The novel is set during the Emergency in the mid-1970s, a time when the Prime Minister suspends the constitution in order to hold on to power following a scandal. It is a period marked by political unrest and human rights violations, including widespread corruption, detention, horrendous injustices, torture and forced sterilization. Although Indira Gandhi is never named (she is simply referred to as the "prime minister"), she is an ominous presence. Under these circumstances, Dina's apartment becomes a sanctuary for the tailors. The four strangers start sharing their stories, then meals, then living space, until the apartment is transformed into a home for the four that is as close as family.
In addition to the four protagonists, the author introduces a series of marginal characters so vibrant they threaten to upstage everyone else: the legless beggar Shankar who gets around on a small wooden platform with wheels, the hair collector Rajaram, the beggarmaster, even an unnamed woman drying her only sari. A Fine Balance explores the effects of the state of emergency on the lives of ordinary people in India.

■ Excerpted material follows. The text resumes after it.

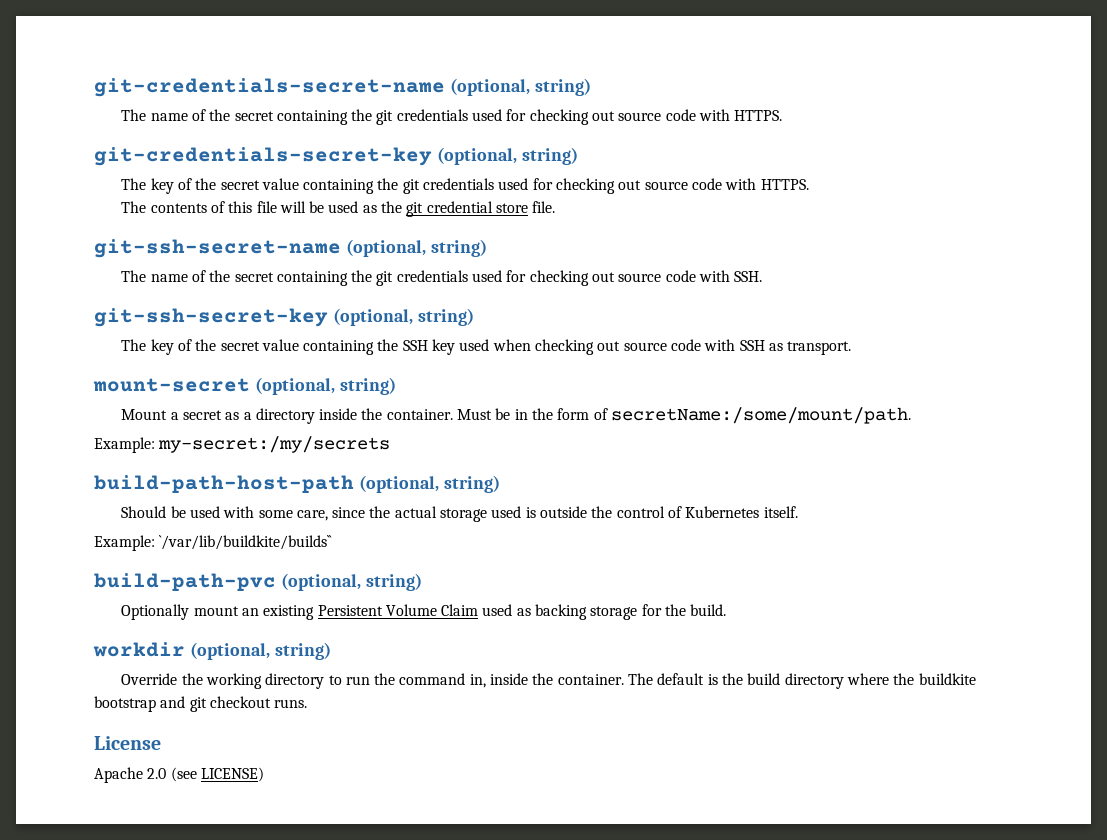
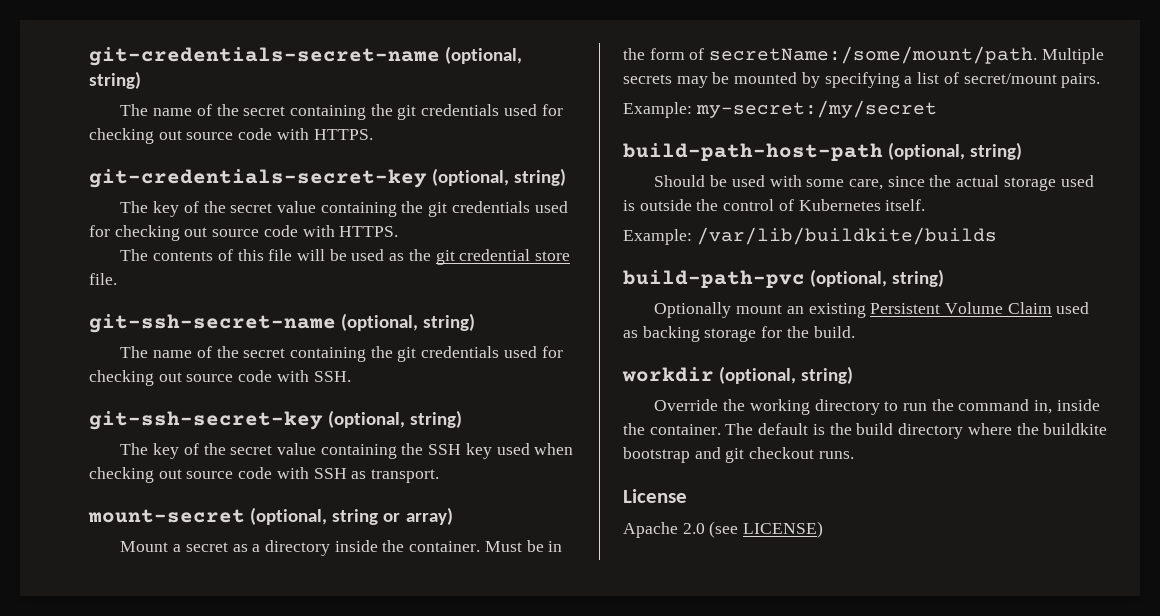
[339,377,396,395] string) -> [332,507,453,525] string or array)
[94,436,391,453] // Example: my-secret:/my/secrets -> [1041,48,1104,64] [623,72,1101,88] [623,100,937,118] Multiple secrets may be mounted by specifying a list of secret/mount pairs. // Example: my-secret:/my/secret
[159,535,333,550] `/var/lib/buildkite/builds`` -> [696,227,997,245] /var/lib/buildkite/builds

A Fine Balance is a masterpiece—one of the best books I have ever read. It is a compelling read that transports you from one country to another. The author brings the sounds, colors, and images of his world to life. This is a very powerful book that draws you in, sweeps you along, and is over far too soon. It reminded me of the value of family and friendship. It is a book that is hauntingly beautiful; it will stir your emotions, highlighting the fine line that exists between hope and despair.